Guaranteeing Generalization via Measures of Information
Licentiate thesis, 2020

During the past decade, machine learning techniques have achieved impressive results in a number of domains. Many of the success stories have made use of deep neural networks, a class of functions that boasts high complexity. Classical results that mathematically guarantee that a learning algorithm generalizes, i.e., performs as well on unseen data as on training data, typically rely on bounding the complexity and expressiveness of the functions that are used. As a consequence of this, they yield overly pessimistic results when applied to modern machine learning algorithms, and fail to explain why they generalize.

This discrepancy between theoretical explanations and practical success has spurred a flurry of research activity into new generalization guarantees. For such guarantees to be applicable for relevant cases such as deep neural networks, they must rely on some other aspect of learning than the complexity of the function class. One avenue that is showing promise is to use methods from information theory. Since information-theoretic quantities are concerned with properties of different data distributions and relations between them, such an approach enables generalization guarantees that rely on the properties of learning algorithms and data distributions.

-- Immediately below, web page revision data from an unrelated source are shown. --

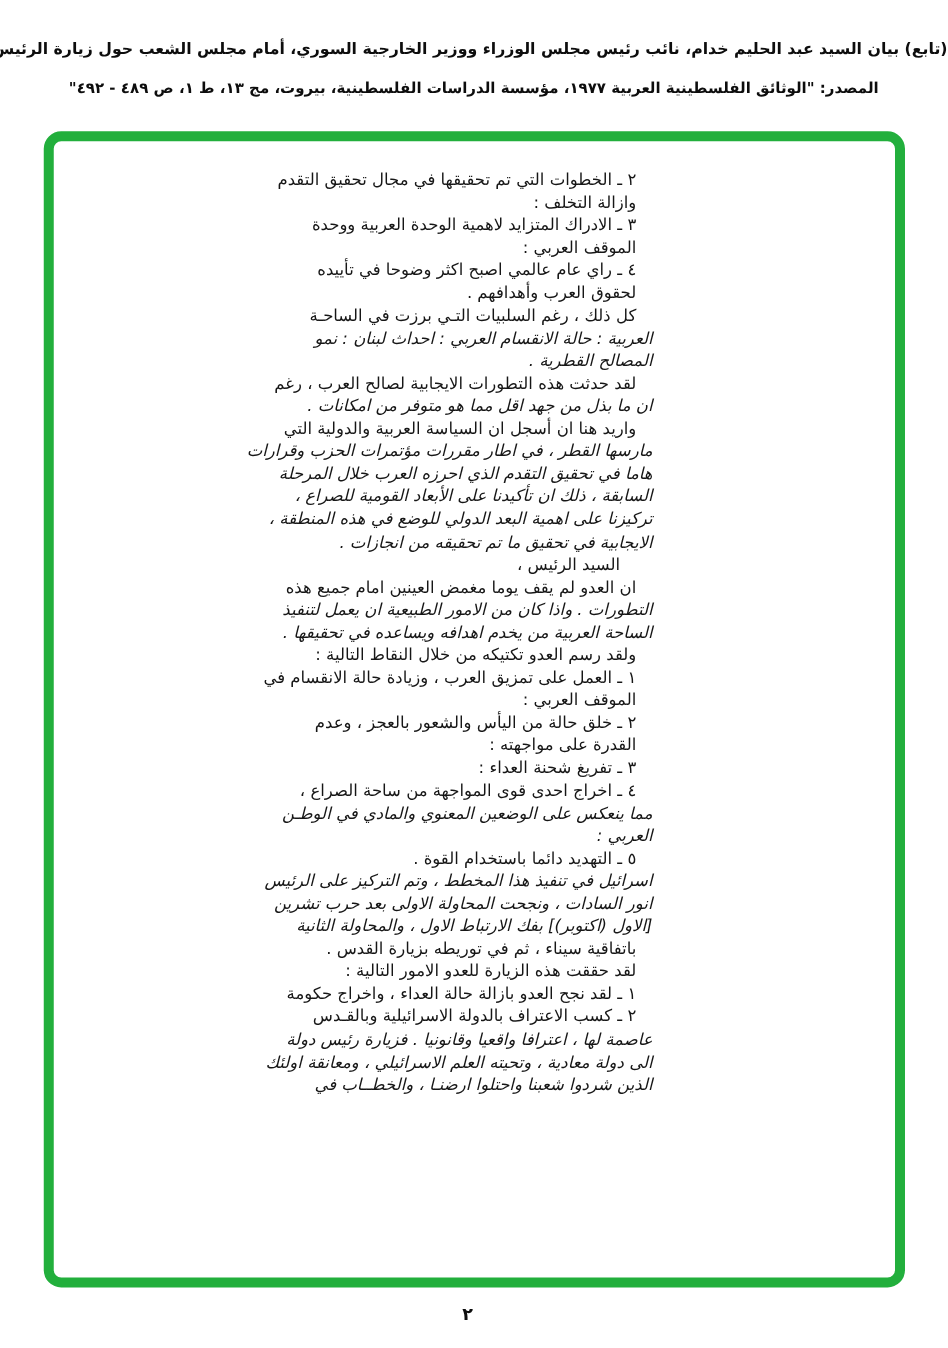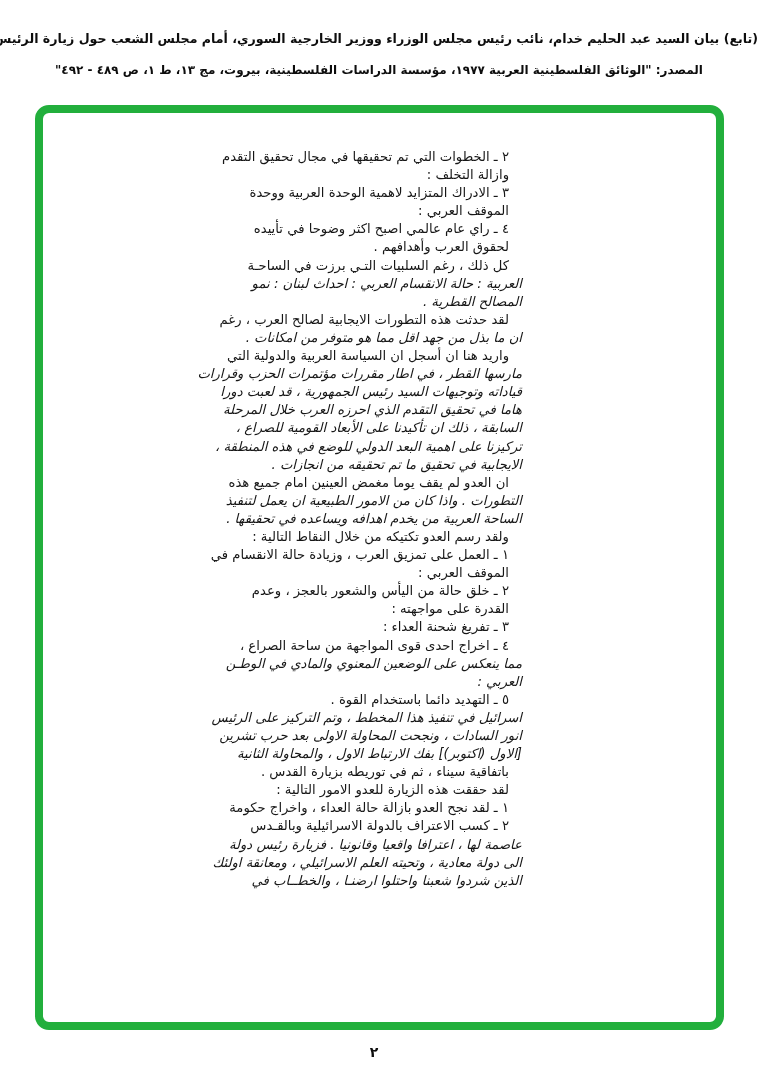"٢ ـ الخطوات التي تم" .doc-text { top: 148px -> 136px }
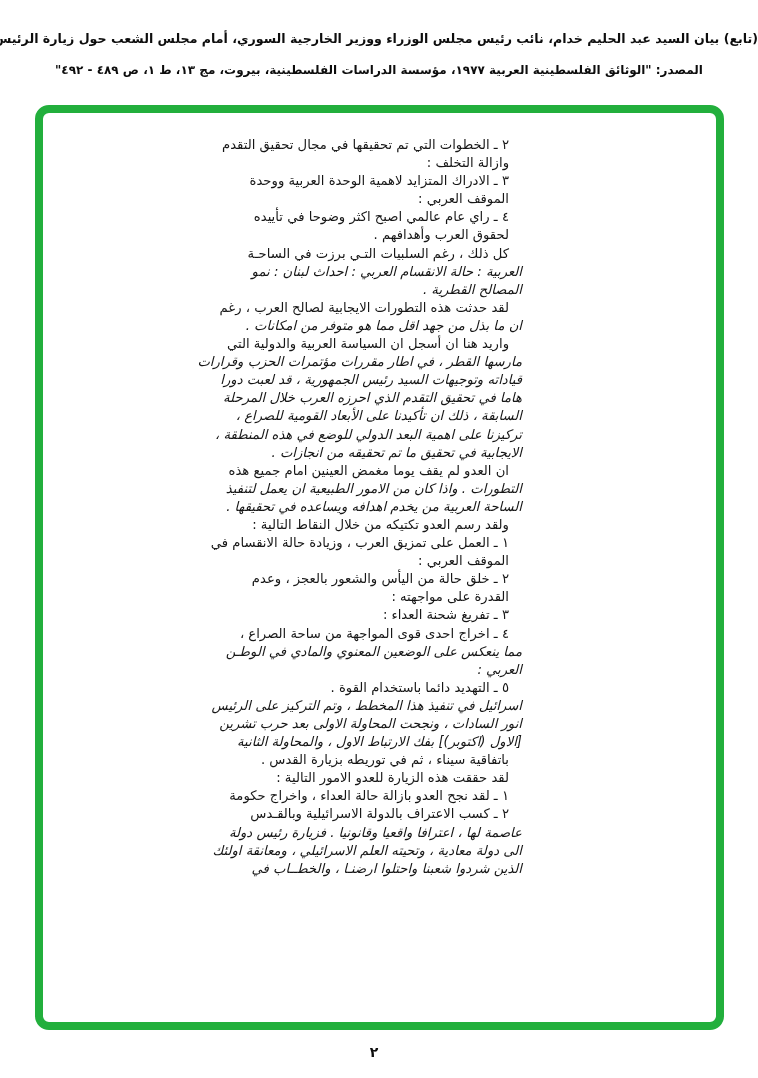"قياداته وتوجيهات السيد رئيس الجمهورية" div.doc-line { html: <div>قياداته وتوجيهات السيد رئيس الجمهورية ، قد لعبت دورا</div> -> none }
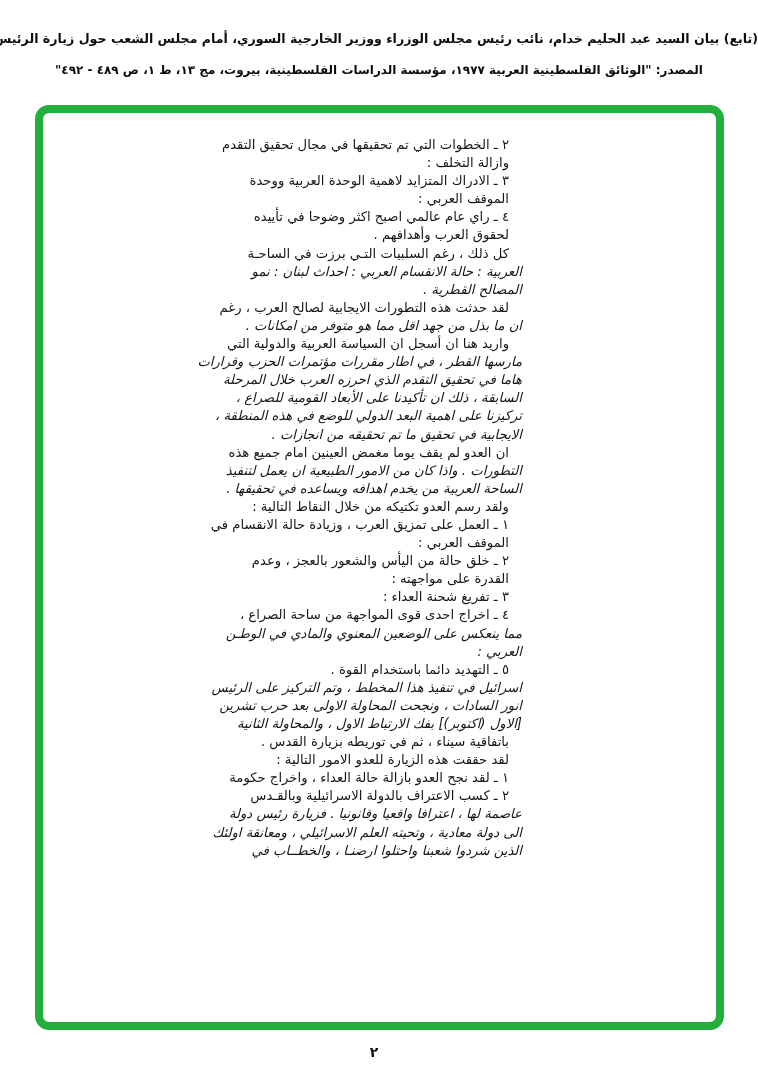"السيد الرئيس ،" div.doc-line { html: none -> <div>السيد الرئيس ،</div> }
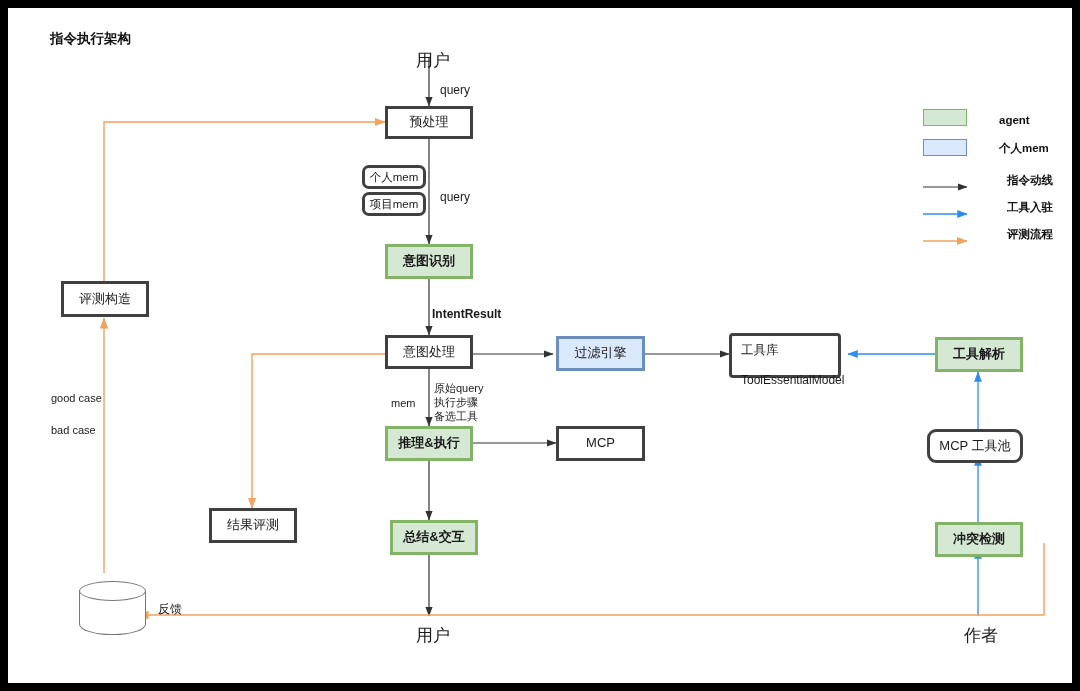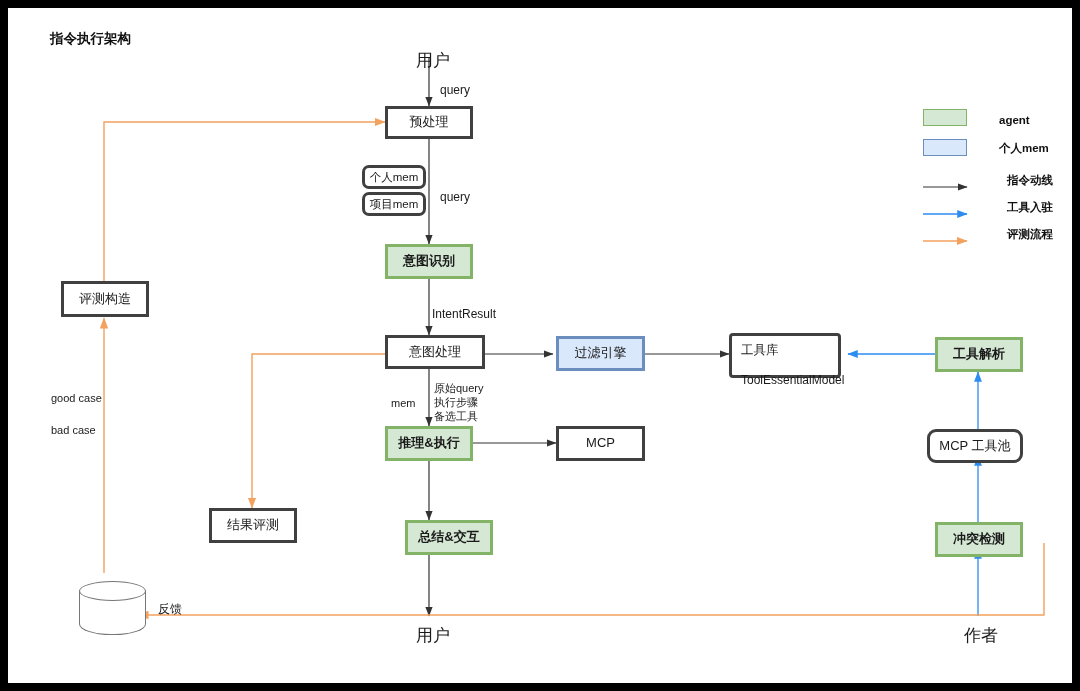"IntentResult" .tlabel.bold { font-weight: normal -> bold }
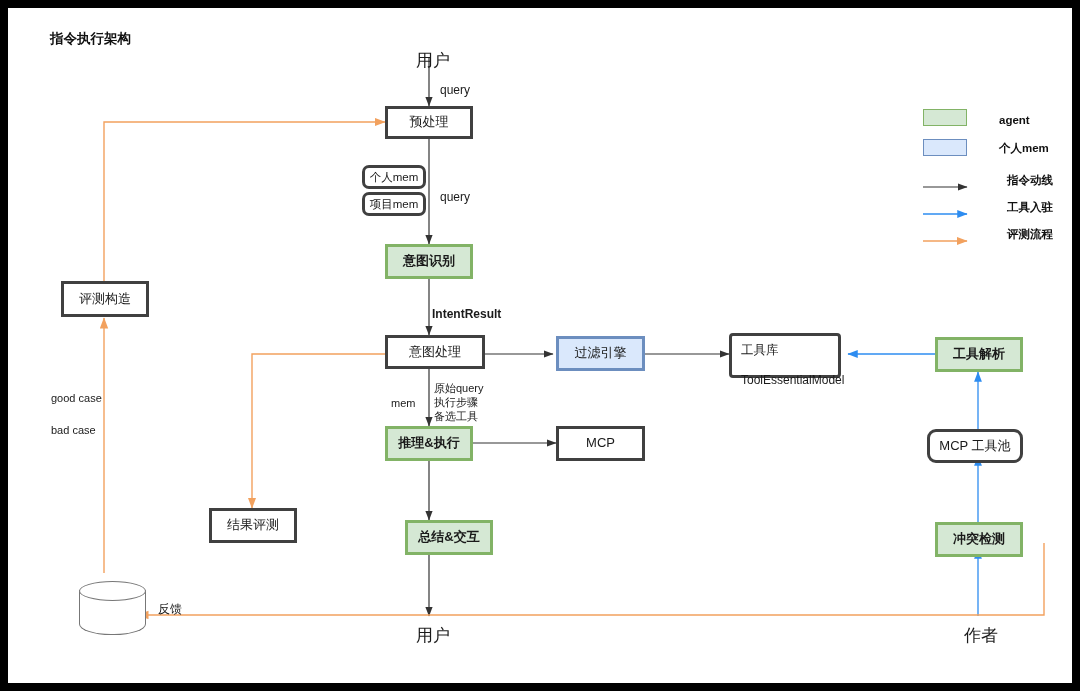"意图处理" div.node { width: 100px -> 88px }
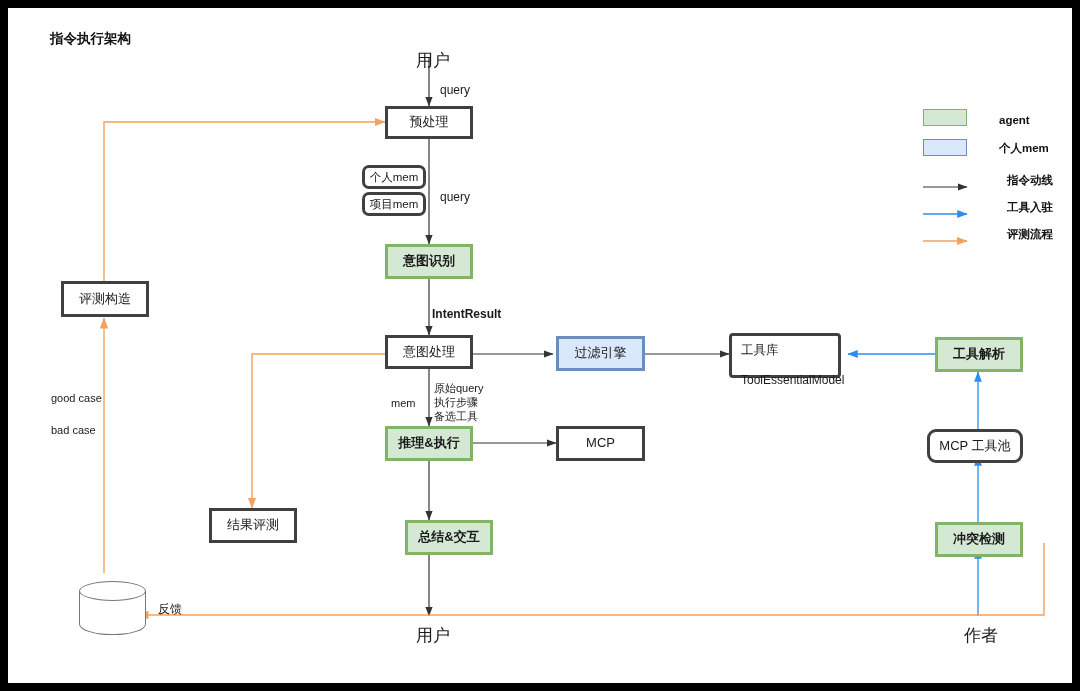"总结&交互" div.node { left: 397px -> 382px }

In this thesis, we first introduce a framework to derive information-theoretic guarantees for generalization. Specifically, we derive an exponential inequality that can be used to obtain generalization guarantees not only in the average sense, but also tail bounds for the PAC-Bayesian and single-draw scenarios. This approach leads to novel generalization guarantees and provides a unified method for deriving several known generalization bounds that were originally discovered through the use of a number of different proof techniques. Furthermore, we extend this exponential-inequality approach to the recently introduced random-subset setting, in which the training data is randomly selected from a larger set of available data samples.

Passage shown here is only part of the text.